→ **DATA TO EXAMINE**:
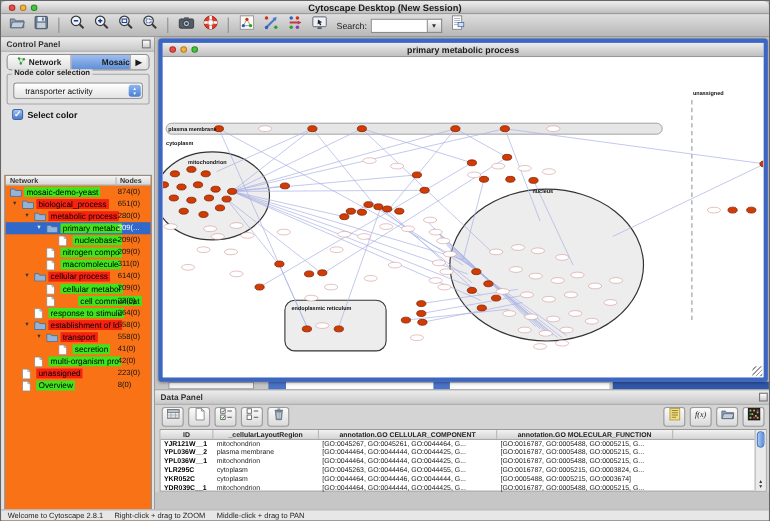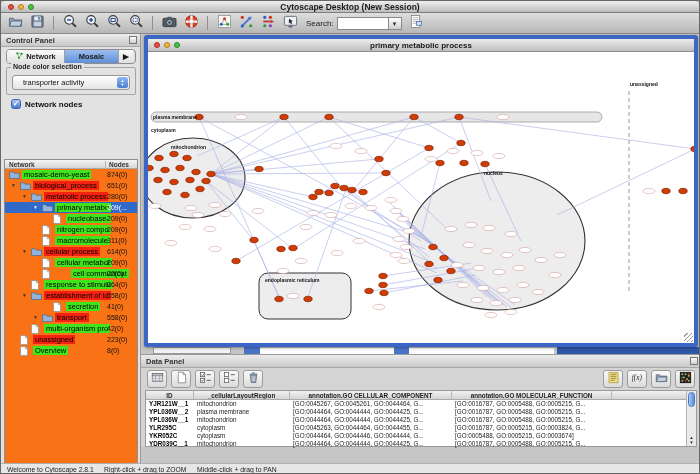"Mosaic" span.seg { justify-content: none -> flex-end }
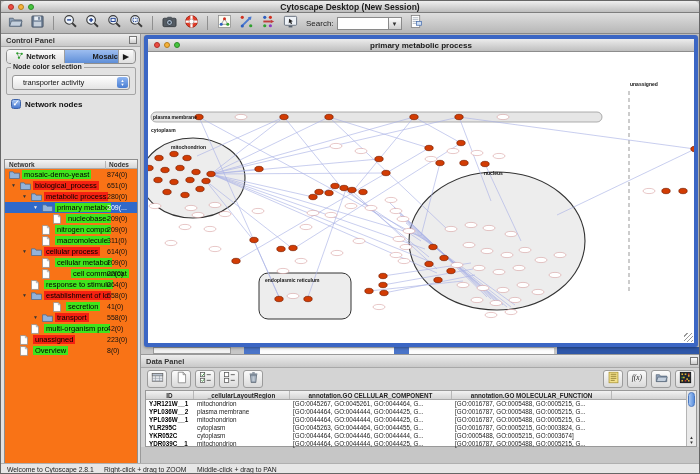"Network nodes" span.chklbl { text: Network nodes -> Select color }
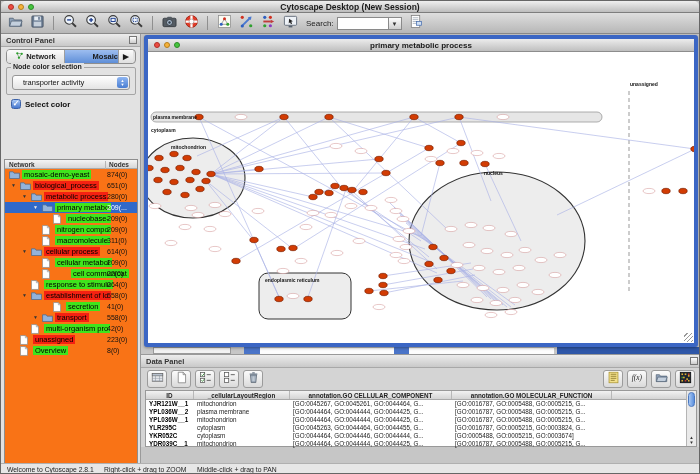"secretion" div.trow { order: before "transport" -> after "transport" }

...

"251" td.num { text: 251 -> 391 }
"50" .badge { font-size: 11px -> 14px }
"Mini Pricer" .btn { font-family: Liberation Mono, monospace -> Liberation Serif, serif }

→ **TASK DETAILS**: Everything above from the line containing "text: 251 ->" down to the line containing "Liberation Mono, monospace" is to be transcribed exactly, with both of those lines included and nothing else added.

→ **ANSWER**:
"251" td.num { text: 251 -> 391 }
"50" .badge { font-size: 11px -> 14px }
"Mini Pricer" .btn { font-family: Liberation Mono, monospace -> Liberation Serif, serif }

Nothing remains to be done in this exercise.